WORK INSTRUCTIONS: From first line to last, give the records again word for word and omit the pictures.

SUPPLIED MATERIAL:
-=-=-
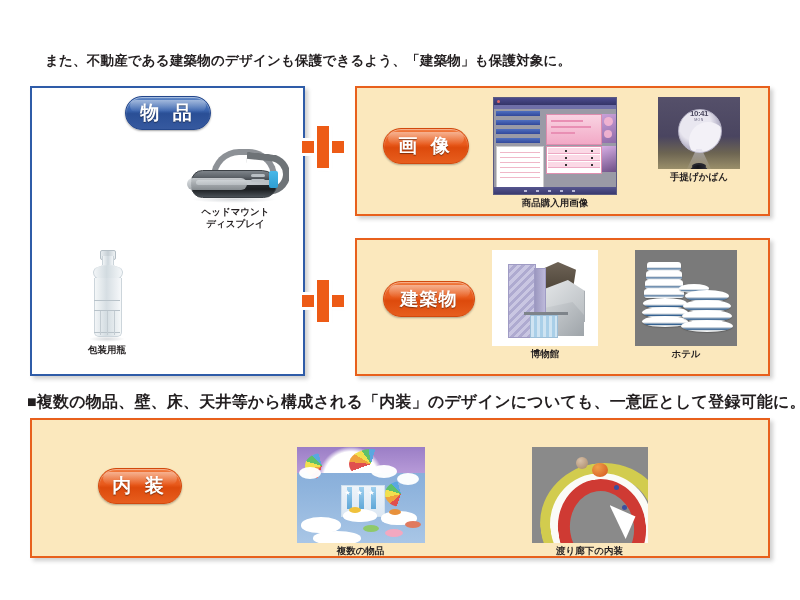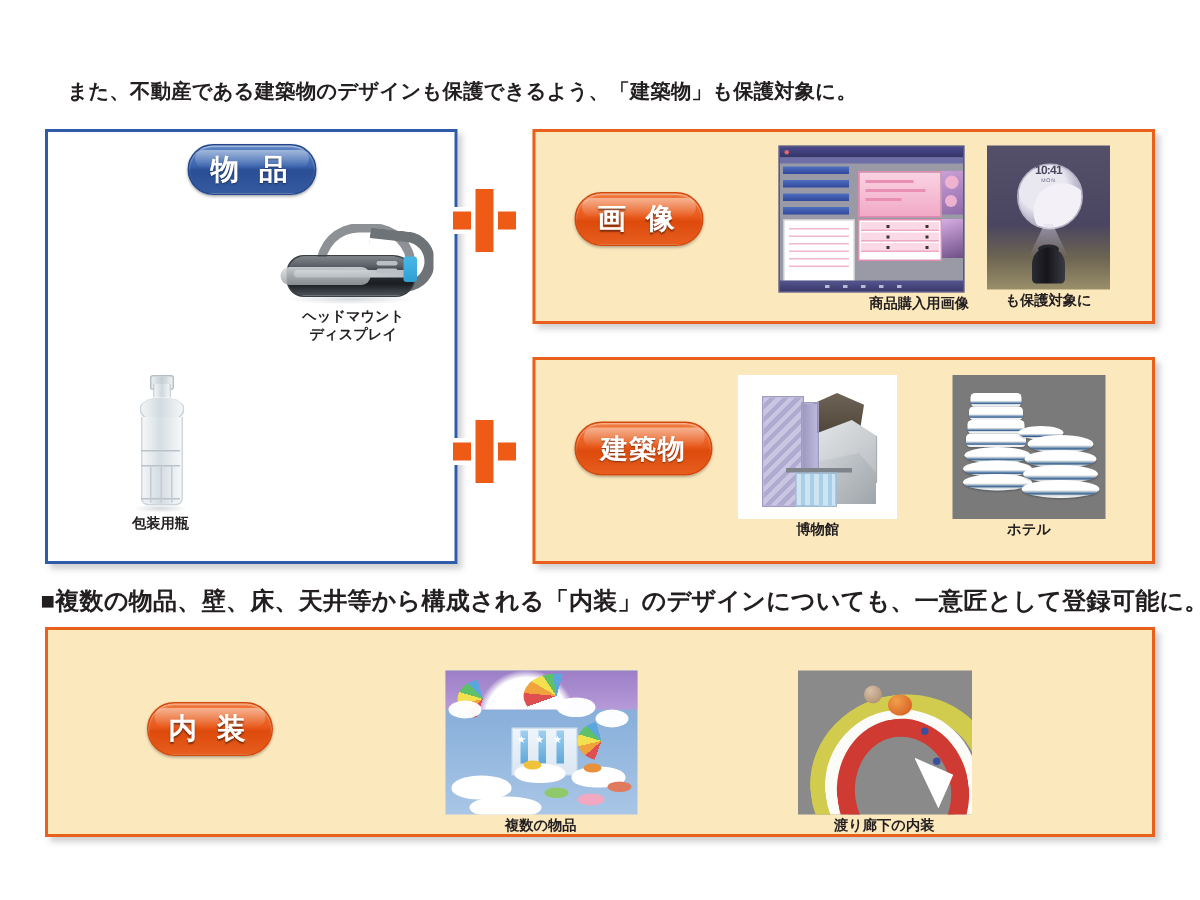--- a/index.html
+++ b/index.html
@@ -268,7 +268,7 @@
   .shopui .fdot{position:absolute;bottom:2px;width:3px;height:2px;background:#b9b9d8;}
 
   
-  .clockimg{width:82px;height:96px;background:linear-gradient(180deg,#55506a 0%,#4a4560 55%,#6d6552 78%,#9a8f6a 100%);position:relative;}
+  .clockimg{width:82px;height:72px;background:linear-gradient(180deg,#55506a 0%,#4a4560 55%,#6d6552 78%,#9a8f6a 100%);position:relative;}
   .clockimg .halo{
     position:absolute;left:20px;top:12px;width:42px;height:42px;border-radius:50%;
     background:radial-gradient(circle at 38% 35%,#e9e7f0 0 42%,#bfbccf 60%,#8a86a0 100%);

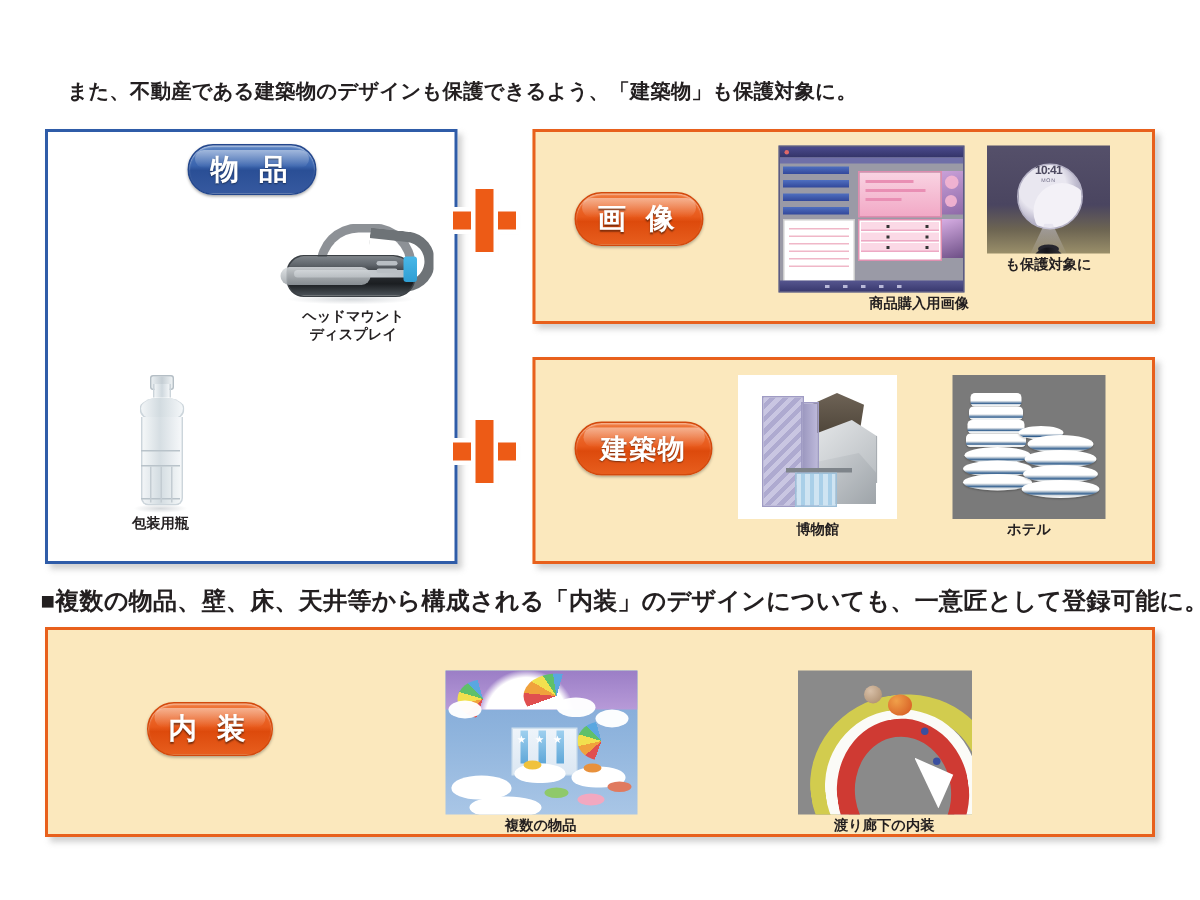--- a/index.html
+++ b/index.html
@@ -520,7 +520,7 @@
       <div class="devtop"></div>
       <div class="device"></div>
     </div>
-    <div class="cap">も保護対象に</div>
+    <div class="cap">手提げかばん</div>
   </div>
 
   <div class="panel cream" id="panel-kenchiku"></div>

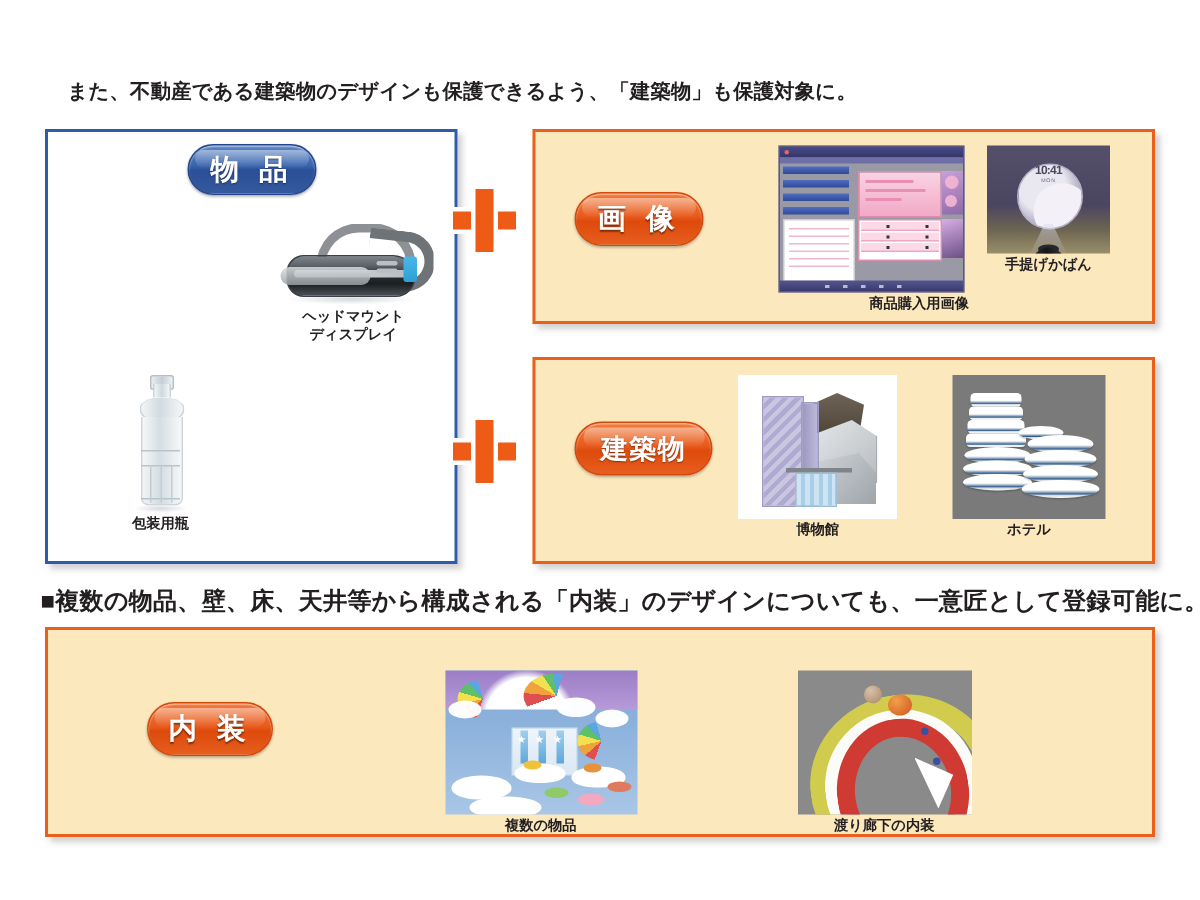--- a/index.html
+++ b/index.html
@@ -87,7 +87,7 @@
   #item-bottle{left:52px;top:248px;width:110px;}
   #item-bag{left:178px;top:248px;width:115px;}
   
-  #item-shop{left:516px;top:97px;width:130px;text-align:right;}
+  #item-shop{left:490px;top:97px;width:130px;}
   #item-clock{left:640px;top:97px;width:118px;}
   
   #item-museum{left:484px;top:250px;width:122px;}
-=-=-
TASK ANSWER:
--- a/index.html
+++ b/index.html
@@ -268,7 +268,7 @@
   .shopui .fdot{position:absolute;bottom:2px;width:3px;height:2px;background:#b9b9d8;}
 
   
-  .clockimg{width:82px;height:96px;background:linear-gradient(180deg,#55506a 0%,#4a4560 55%,#6d6552 78%,#9a8f6a 100%);position:relative;}
+  .clockimg{width:82px;height:72px;background:linear-gradient(180deg,#55506a 0%,#4a4560 55%,#6d6552 78%,#9a8f6a 100%);position:relative;}
   .clockimg .halo{
     position:absolute;left:20px;top:12px;width:42px;height:42px;border-radius:50%;
     background:radial-gradient(circle at 38% 35%,#e9e7f0 0 42%,#bfbccf 60%,#8a86a0 100%);

--- a/index.html
+++ b/index.html
@@ -520,7 +520,7 @@
       <div class="devtop"></div>
       <div class="device"></div>
     </div>
-    <div class="cap">も保護対象に</div>
+    <div class="cap">手提げかばん</div>
   </div>
 
   <div class="panel cream" id="panel-kenchiku"></div>

--- a/index.html
+++ b/index.html
@@ -87,7 +87,7 @@
   #item-bottle{left:52px;top:248px;width:110px;}
   #item-bag{left:178px;top:248px;width:115px;}
   
-  #item-shop{left:516px;top:97px;width:130px;text-align:right;}
+  #item-shop{left:490px;top:97px;width:130px;}
   #item-clock{left:640px;top:97px;width:118px;}
   
   #item-museum{left:484px;top:250px;width:122px;}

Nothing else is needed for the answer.